Re: [PATCH] Kernel entropy rework

2020-01-24 Thread maya
On Sat, Dec 21, 2019 at 10:08:20PM +, Taylor R Campbell wrote:
> The attached patch set reworks the kernel entropy subsystem.

This patch conflicted (hard) due to a forced push and some changes.
I re-created it, http://coypu.sdf.org/0001-asdf.patch

Unfortunately it crashes at early boot, and did on my preivous attempt
as well. This is on amd64.


Re: [PATCH] Kernel entropy rework

2019-12-26 Thread Taylor R Campbell
> Date: Thu, 26 Dec 2019 20:16:20 +
> From: m...@netbsd.org
> 
> On Sat, Dec 21, 2019 at 10:08:20PM +, Taylor R Campbell wrote:
> > - Replace SHA-1/LFSR entropy pool by Keccak sponge.
> 
> The peanut gallery would like to inquire if you have a secret BLAKE2
> version of this patch ready.

It's a good question, but I don't have a secret BLAKE2 version of this
patch ready.

The reason I chose Keccak is that there is a published well-understood
confidence-inspiring construction for alternately consuming inputs
(not necessarily uniformly distributed!) and generating outputs using
a permutation like Keccak -- namely a sponge duplex[1][2].  These are
exactly the operations we need for an entropy pool: enter samples,
extract key material.

(Our `enter' is `feed' from the paper; our `extract' is `fetch, then
forget', so that we provide key erasure (or `backtracking resistance'
or `forward secrecy') at every request.)

All of the logic is generic in terms of a permutation.  It currently
uses Keccak-p[1600,24], the same permutation as SHA-3 uses, but you
could drop in a different permutation if you wanted, like Gimli (which
I drafted for fun).  So what about BLAKE2?

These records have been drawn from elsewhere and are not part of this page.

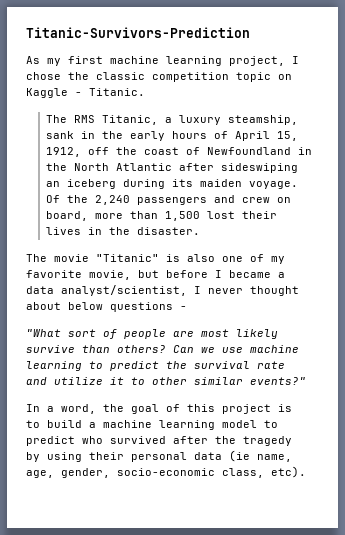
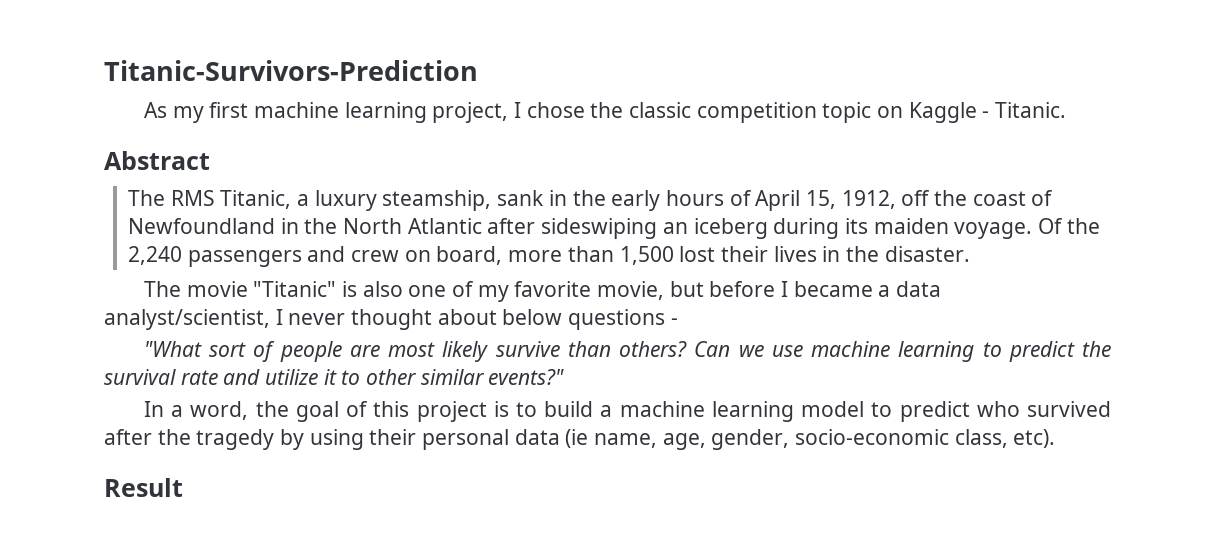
+ Abstract
+ Result

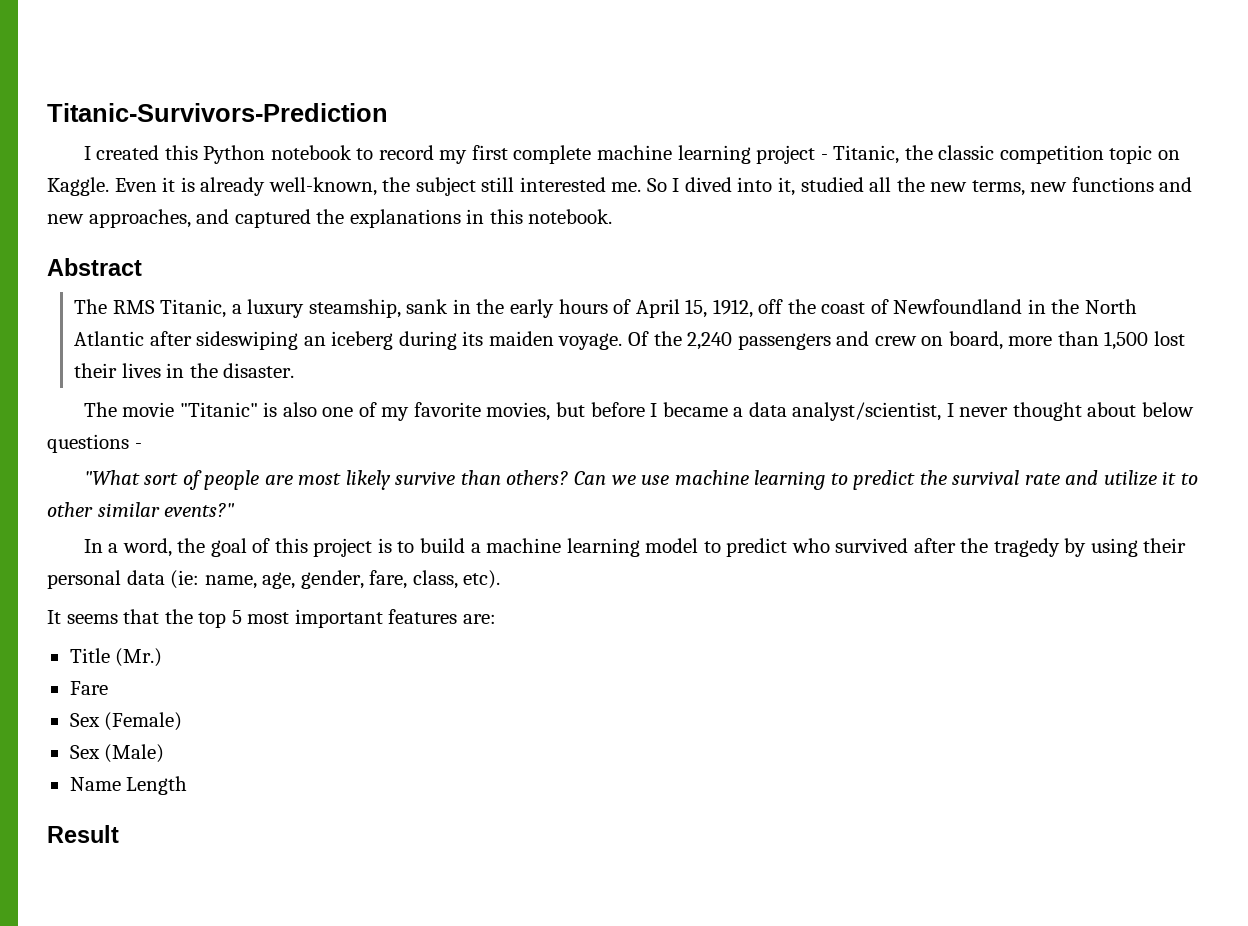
- As my first machine learning project, I chose the classic competition topic on Kaggle - Titanic.
+ I created this Python notebook to record my first complete machine learning project - Titanic, the classic competition topic on Kaggle. Even it is already well-known, the subject still interested me. So I dived into it, studied all the new terms, new functions and new approaches, and captured the explanations in this notebook.
- The movie "Titanic" is also one of my favorite movie, but before I became a data analyst/scientist, I never thought about below questions -
+ The movie "Titanic" is also one of my favorite movies, but before I became a data analyst/scientist, I never thought about below questions -
- In a word, the goal of this project is to build a machine learning model to predict who survived after the tragedy by using their personal data (ie name, age, gender, socio-economic class, etc).
+ In a word, the goal of this project is to build a machine learning model to predict who survived after the tragedy by using their personal data (ie: name, age, gender, fare, class, etc).
+ It seems that the top 5 most important features are:
+ Title (Mr.)
+ Fare
+ Sex (Female)
+ Sex (Male)
+ Name Length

Although BLAKE2 was derived from a permutation-based design, ChaCha,
the ChaCha permutation has various symmetries that have to be broken
by inputs beyond the adversary's control -- the constant words -- and
in BLAKE2 the fixed permutation was adapted into a keyed permutation,
i.e. a block cipher, also requiring a constant to break symmetries.
So neither one can just be dropped into the duplex construction
without analysis.

One could certainly cook up a scheme based on BLAKE2, and it might
provide better software performance -- in principle, anyway, if we
could do enough vectorization in the kernel! -- but:

(a) While BLAKE2 inspires confidence for what it does, there's no
_existing_ published well-understood confidence-inspiring
construction based on BLAKE2 -- or the BLAKE2 block cipher, or the
ChaCha permutation -- like a sponge duplex with the two operations
we need, entropy_enter and entropy_extract.  (Not that I know of,
anyway!)

(b) The performance of entropy_enter/entropy_extract is not critical:

- The input samples are usually low-volume -- even during high
  interrupt activity, the _cryptography_ operations are limited to
  when softints can get a word in edgewise; additional samples are
  just discarded until then, to prevent cryptography operations
  from adding to interrupt latency.

- The output is used only to draw a key for a PRNG, namely NIST
  Hash_DRBG with SHA-256 (formerly NIST CTR_DRBG with AES-128),
  which is what generates the data you read from /dev/urandom, and
  I'm not changing that algorithm at the moment.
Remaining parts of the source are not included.